== Brief ==
Pull each line with the string "indent" from the entries.

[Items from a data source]

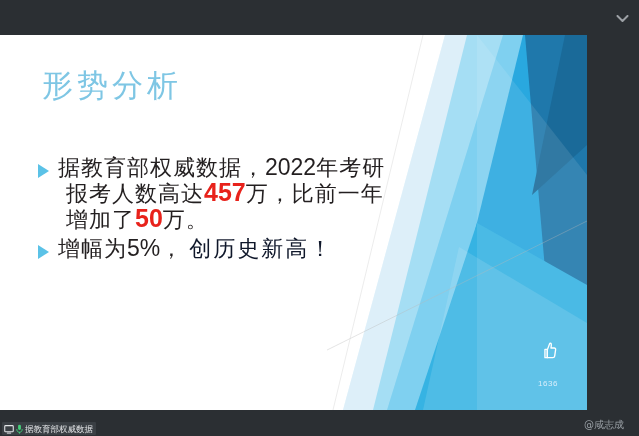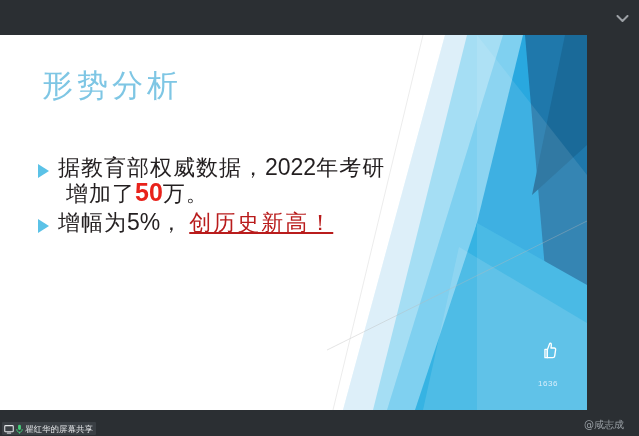--- a/index.html
+++ b/index.html
@@ -232,6 +232,9 @@
         <div class="bullet-lines">
           <span class="ln">
             <span>据教育部权威数据，</span><span class="num-dark">2022</span><span>年考研</span>
+          </span>
+          <span class="ln indent">
+            <span>报考人数高达</span><span class="num-red">457</span><span>万，比前一年</span>
           </span>
           <span class="ln indent">
             <span>增加了</span><span class="num-red">50</span><span>万。</span>

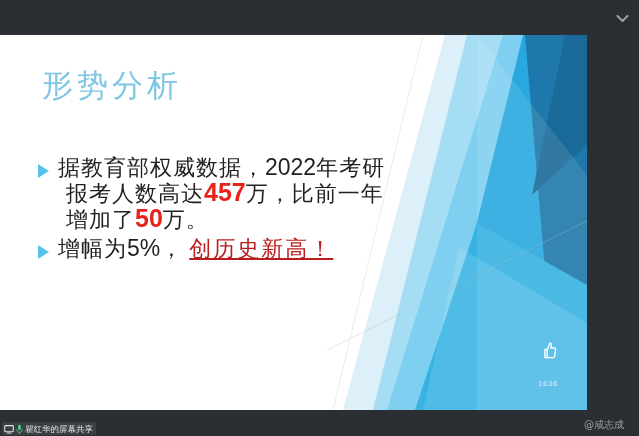--- a/index.html
+++ b/index.html
@@ -125,11 +125,10 @@
     color: #231f20;
   }
   .red-phrase {
-    color: #b91c1c;
+    color: #0f172a;
     font-family: "DejaVu Serif", "Liberation Serif", serif;
     letter-spacing: 2px;
     padding-left: 6px;
-    text-decoration: underline;
   }
 
   

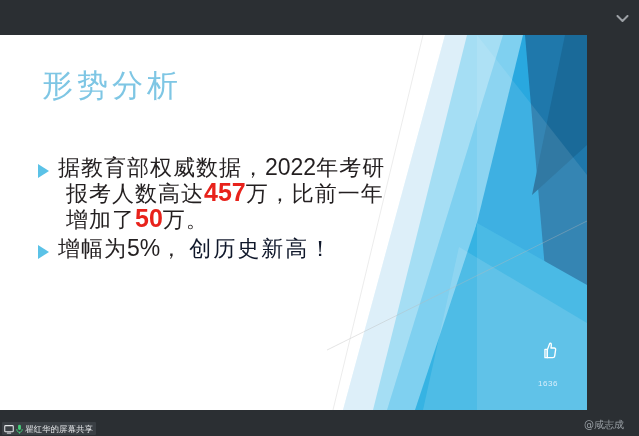--- a/index.html
+++ b/index.html
@@ -279,7 +279,7 @@
           <rect x="3.4" y="9.1" width="1.2" height="1.6" fill="#44d17a"></rect>
         </svg>
       </span>
-      <span class="share-label">瞿红华的屏幕共享</span>
+      <span class="share-label">据教育部权威数据</span>
     </div>
 
     <div class="watermark">@咸志成</div>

== Task solution ==
+          <span class="ln indent">
           <span class="ln indent">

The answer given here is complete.